▼▼▼

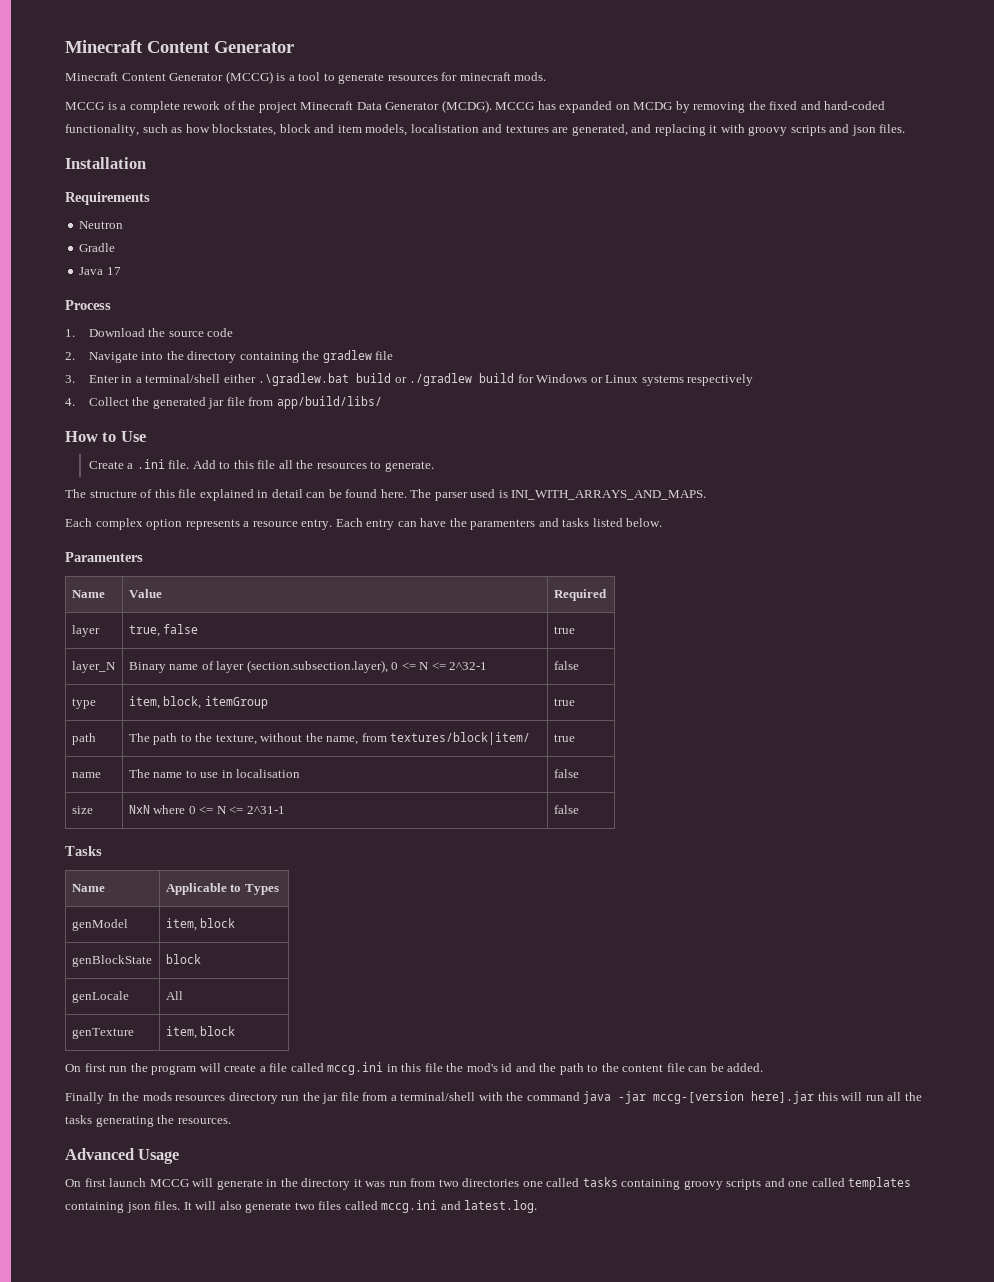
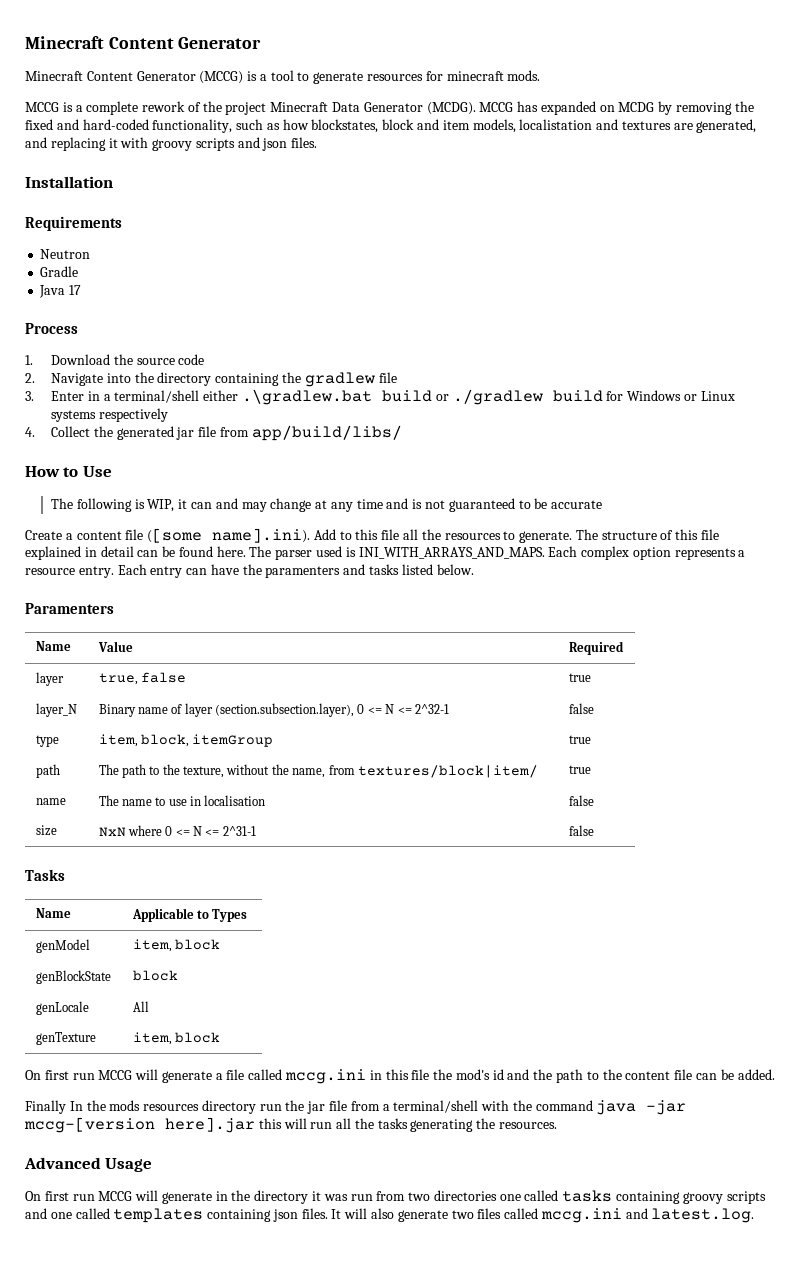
[88,459,190,469] Create a .ini file. -> [51,498,603,512] [25,528,311,543] The following is WIP, it can and may change at any time and is not guaranteed to be accurate // Create a content file ([some name].ini).
(434, 466) // -> (573, 537) none
(707, 495) // -> (545, 553) none
[130,1063,257,1075] the program will create -> [98,1069,212,1083] MCCG will generate
[109,1178,147,1187] launch -> [72,1194,95,1201] run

▲▲▲

EXERCISE DETAILS: Please output the records exactly, leaving the pictures out.

ANSWER BOX:
[88,459,190,469] Create a .ini file. -> [51,498,603,512] [25,528,311,543] The following is WIP, it can and may change at any time and is not guaranteed to be accurate // Create a content file ([some name].ini).
(434, 466) // -> (573, 537) none
(707, 495) // -> (545, 553) none
[130,1063,257,1075] the program will create -> [98,1069,212,1083] MCCG will generate
[109,1178,147,1187] launch -> [72,1194,95,1201] run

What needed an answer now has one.